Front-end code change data

▽

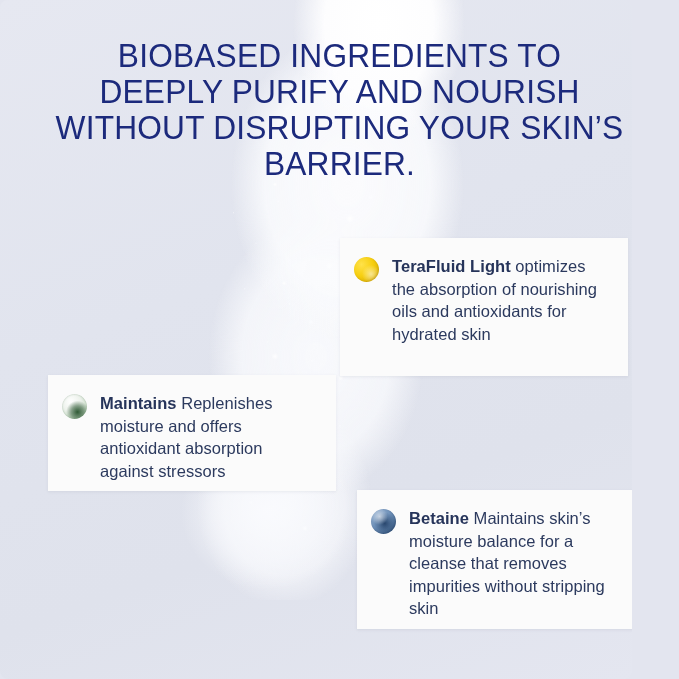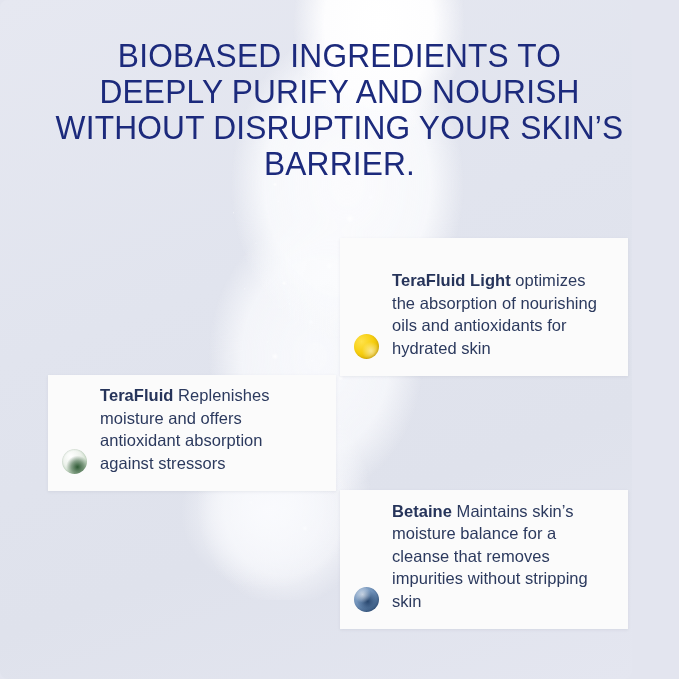--- a/index.html
+++ b/index.html
@@ -88,26 +88,26 @@
     color:#1c2a7c;font-size:33px;line-height:36px;letter-spacing:.2px;
     font-weight:400;font-stretch:semi-condensed;
     transform:scaleX(.96);transform-origin:50% 0;
     white-space:pre-line;
   }
 
   
   .card{
     position:absolute;background:#fbfbfb;
     box-shadow:0 1px 3px rgba(90,95,120,.10);
-    display:flex;align-items:flex-end;
+    display:flex;align-items:flex-start;
     padding:17px 16px 17px 14px;box-sizing:border-box;
   }
   .card.c1{left:340px;top:238px;width:288px;height:138px;}
   .card.c2{left:48px;top:375px;width:288px;height:116px;}
-  .card.c3{left:340px;top:490px;width:288px;height:139px;}
+  .card.c3{left:357px;top:490px;width:288px;height:139px;}
 
   .icon{flex:0 0 auto;width:25px;height:25px;border-radius:50%;margin-right:13px;margin-top:2px;}
 
   .icon-oil{
     background:
       radial-gradient(circle at 68% 68%, rgba(255,255,255,.55) 0%, rgba(255,255,255,0) 38%),
       radial-gradient(circle at 30% 30%, #ffe24a 0%, #f7cf10 45%, #e2b806 78%, #c9a005 100%);
     box-shadow:inset -1px -1px 2px rgba(160,120,0,.35);
   }
   .icon-plant{
@@ -151,21 +151,21 @@
   <div class="card c1">
     <div class="icon icon-oil"></div>
     <div class="card-text">
       <span class="name">TeraFluid Light</span><span> optimizes the absorption of nourishing oils and antioxidants for hydrated skin</span>
     </div>
   </div>
 
   <div class="card c2">
     <div class="icon icon-plant"></div>
     <div class="card-text">
-      <span class="name">TeraFluid</span><span> Replenishes moisture and offers antioxidant absorption against stressors</span>
+      <span class="name">Maintains</span><span> Replenishes moisture and offers antioxidant absorption against stressors</span>
     </div>
   </div>
 
   <div class="card c3">
     <div class="icon icon-water"></div>
     <div class="card-text">
       <span class="name">Betaine</span><span> Maintains skin’s moisture balance for a cleanse that removes impurities without stripping skin</span>
     </div>
   </div>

△

Would you reproduce the lines above exactly, without carrying over the pictures?

--- a/index.html
+++ b/index.html
@@ -88,26 +88,26 @@
     color:#1c2a7c;font-size:33px;line-height:36px;letter-spacing:.2px;
     font-weight:400;font-stretch:semi-condensed;
     transform:scaleX(.96);transform-origin:50% 0;
     white-space:pre-line;
   }
 
   
   .card{
     position:absolute;background:#fbfbfb;
     box-shadow:0 1px 3px rgba(90,95,120,.10);
-    display:flex;align-items:flex-end;
+    display:flex;align-items:flex-start;
     padding:17px 16px 17px 14px;box-sizing:border-box;
   }
   .card.c1{left:340px;top:238px;width:288px;height:138px;}
   .card.c2{left:48px;top:375px;width:288px;height:116px;}
-  .card.c3{left:340px;top:490px;width:288px;height:139px;}
+  .card.c3{left:357px;top:490px;width:288px;height:139px;}
 
   .icon{flex:0 0 auto;width:25px;height:25px;border-radius:50%;margin-right:13px;margin-top:2px;}
 
   .icon-oil{
     background:
       radial-gradient(circle at 68% 68%, rgba(255,255,255,.55) 0%, rgba(255,255,255,0) 38%),
       radial-gradient(circle at 30% 30%, #ffe24a 0%, #f7cf10 45%, #e2b806 78%, #c9a005 100%);
     box-shadow:inset -1px -1px 2px rgba(160,120,0,.35);
   }
   .icon-plant{
@@ -151,21 +151,21 @@
   <div class="card c1">
     <div class="icon icon-oil"></div>
     <div class="card-text">
       <span class="name">TeraFluid Light</span><span> optimizes the absorption of nourishing oils and antioxidants for hydrated skin</span>
     </div>
   </div>
 
   <div class="card c2">
     <div class="icon icon-plant"></div>
     <div class="card-text">
-      <span class="name">TeraFluid</span><span> Replenishes moisture and offers antioxidant absorption against stressors</span>
+      <span class="name">Maintains</span><span> Replenishes moisture and offers antioxidant absorption against stressors</span>
     </div>
   </div>
 
   <div class="card c3">
     <div class="icon icon-water"></div>
     <div class="card-text">
       <span class="name">Betaine</span><span> Maintains skin’s moisture balance for a cleanse that removes impurities without stripping skin</span>
     </div>
   </div>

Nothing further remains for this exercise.